The Edgewater building at 6320 N. Kenmore, where Weinshank lived, was a six-story apartment hotel designed by Huzagh & Hill in 1927. It was originally christened “The Vater,” named after the building’s owner Donald Vater; however, it appears that name never stuck. In subsequent years, the building was simply referred to as the “6320 Kenmore.” Designed in the Georgian architectural style, the façade of the building had a unique mixed pattern of face brick. When it opened, it had sixty furnished 1-3 bedrooms, a recreation and card room, baby carriage rooms and linen rooms. It is uncertain when Weinshank moved into the building, but he could not have lived there for very long since the building was completed in 1928. As of the 1930 census, his widow Irene was still living in their $60 a month apartment.
Coincidently, three days after the St. Valentine’s Day massacre on February 17, 1929, Mont Tennes Jr., the nephew of Chicago gambling king Mont Tennes, was stabbed by his nineteen-year-old wife in his 6320 Kenmore apartment. After a night of drinking with friends, Tennes and his wife, Helen, returned home. Mrs. Tennes demanded that her husband go to bed, but he refused. In response, she procured a butcher’s knife and stabbed Mont, puncturing his right lung. Mont survived the stabbing and refused to prosecute his wife.

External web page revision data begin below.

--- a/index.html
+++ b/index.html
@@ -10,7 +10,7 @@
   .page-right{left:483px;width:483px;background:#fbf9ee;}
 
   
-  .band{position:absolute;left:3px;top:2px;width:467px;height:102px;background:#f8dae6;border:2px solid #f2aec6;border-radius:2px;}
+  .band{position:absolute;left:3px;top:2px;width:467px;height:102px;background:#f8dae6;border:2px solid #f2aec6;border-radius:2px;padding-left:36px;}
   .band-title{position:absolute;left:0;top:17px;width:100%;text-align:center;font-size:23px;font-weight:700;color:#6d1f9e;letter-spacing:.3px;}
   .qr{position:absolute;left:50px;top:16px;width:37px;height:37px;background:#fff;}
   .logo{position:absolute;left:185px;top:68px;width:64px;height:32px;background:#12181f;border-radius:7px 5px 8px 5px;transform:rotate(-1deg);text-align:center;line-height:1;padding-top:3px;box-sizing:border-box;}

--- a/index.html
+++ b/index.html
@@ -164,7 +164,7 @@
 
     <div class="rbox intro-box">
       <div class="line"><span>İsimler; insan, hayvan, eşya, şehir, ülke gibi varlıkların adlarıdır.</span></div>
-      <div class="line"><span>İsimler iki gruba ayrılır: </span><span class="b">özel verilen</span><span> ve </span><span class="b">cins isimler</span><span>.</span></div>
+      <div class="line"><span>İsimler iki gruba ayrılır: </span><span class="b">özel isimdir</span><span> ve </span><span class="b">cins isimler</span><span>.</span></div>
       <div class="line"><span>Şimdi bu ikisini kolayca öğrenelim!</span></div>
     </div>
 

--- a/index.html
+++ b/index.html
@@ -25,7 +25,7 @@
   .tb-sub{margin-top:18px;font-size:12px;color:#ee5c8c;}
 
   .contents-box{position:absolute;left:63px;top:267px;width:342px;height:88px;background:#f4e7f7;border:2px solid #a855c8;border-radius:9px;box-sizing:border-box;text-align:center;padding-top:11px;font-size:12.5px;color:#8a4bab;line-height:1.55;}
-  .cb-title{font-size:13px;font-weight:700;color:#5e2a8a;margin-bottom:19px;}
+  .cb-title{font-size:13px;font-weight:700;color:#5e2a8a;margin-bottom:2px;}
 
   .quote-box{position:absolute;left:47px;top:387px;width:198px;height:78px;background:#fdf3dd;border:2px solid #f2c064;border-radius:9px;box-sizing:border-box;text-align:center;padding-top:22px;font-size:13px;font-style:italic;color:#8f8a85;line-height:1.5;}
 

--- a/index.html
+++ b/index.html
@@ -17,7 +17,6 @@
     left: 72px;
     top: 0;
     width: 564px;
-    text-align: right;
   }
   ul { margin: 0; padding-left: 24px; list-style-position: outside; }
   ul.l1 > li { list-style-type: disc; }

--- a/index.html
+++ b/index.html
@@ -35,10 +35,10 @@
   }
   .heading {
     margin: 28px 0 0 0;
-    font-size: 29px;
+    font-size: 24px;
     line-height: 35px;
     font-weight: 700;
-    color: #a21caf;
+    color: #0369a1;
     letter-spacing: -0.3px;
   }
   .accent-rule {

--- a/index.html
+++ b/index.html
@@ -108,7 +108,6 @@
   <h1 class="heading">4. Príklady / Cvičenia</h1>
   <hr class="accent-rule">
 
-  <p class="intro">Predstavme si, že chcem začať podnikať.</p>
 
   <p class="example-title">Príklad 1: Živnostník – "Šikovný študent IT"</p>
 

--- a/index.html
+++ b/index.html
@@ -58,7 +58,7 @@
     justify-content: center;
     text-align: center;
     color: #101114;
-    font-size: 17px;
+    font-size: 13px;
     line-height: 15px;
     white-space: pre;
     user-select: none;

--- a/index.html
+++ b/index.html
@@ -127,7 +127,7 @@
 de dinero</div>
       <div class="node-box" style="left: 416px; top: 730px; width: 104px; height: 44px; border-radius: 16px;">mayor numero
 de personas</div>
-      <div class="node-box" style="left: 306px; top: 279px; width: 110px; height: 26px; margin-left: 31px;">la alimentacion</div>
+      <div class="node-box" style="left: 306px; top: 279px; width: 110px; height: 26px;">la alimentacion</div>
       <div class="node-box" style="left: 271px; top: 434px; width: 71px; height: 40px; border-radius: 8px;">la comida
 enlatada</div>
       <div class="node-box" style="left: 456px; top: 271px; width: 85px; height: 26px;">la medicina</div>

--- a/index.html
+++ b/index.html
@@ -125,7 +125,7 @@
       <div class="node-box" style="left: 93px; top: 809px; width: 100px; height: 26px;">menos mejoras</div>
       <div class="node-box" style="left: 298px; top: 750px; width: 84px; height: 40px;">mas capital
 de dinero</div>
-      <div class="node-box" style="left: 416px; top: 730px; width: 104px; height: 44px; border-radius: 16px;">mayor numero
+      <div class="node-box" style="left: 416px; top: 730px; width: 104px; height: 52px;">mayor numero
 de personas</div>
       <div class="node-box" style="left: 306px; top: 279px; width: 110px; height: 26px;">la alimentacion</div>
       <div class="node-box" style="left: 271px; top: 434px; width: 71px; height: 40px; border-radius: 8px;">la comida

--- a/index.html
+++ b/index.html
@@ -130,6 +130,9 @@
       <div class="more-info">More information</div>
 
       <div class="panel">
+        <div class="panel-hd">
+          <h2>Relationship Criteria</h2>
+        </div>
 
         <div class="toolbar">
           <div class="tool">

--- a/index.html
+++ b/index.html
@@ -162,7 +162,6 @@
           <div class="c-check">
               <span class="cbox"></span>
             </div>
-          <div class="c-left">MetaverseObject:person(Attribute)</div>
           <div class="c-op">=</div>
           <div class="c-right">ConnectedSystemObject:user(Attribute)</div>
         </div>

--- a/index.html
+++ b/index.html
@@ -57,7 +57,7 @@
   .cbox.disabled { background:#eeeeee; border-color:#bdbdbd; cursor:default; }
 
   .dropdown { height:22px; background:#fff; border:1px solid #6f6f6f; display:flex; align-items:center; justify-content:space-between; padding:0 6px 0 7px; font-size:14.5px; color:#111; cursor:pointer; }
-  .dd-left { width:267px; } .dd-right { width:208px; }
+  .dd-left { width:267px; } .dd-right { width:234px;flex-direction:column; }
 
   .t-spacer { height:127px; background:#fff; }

Over the years, 6320 Kenmore gradually deteriorated, suffering the fate of many of the common corridor buildings in the Winthrop-Kenmore vicinity. Loyola University purchased the building in 1981, where it underwent a $1.2 million rehabilitation. The building, renamed “Holy Cross Hall,” became a dormitory for students until it was decommissioned in Spring 2012. The building was demolished last summer for more “green space.” Edgewater’s connection to an event that defined Chicago gangland now only exists as an empty lot and a few scattered bricks, much like the scene of the Saint Valentine’s Day massacre itself.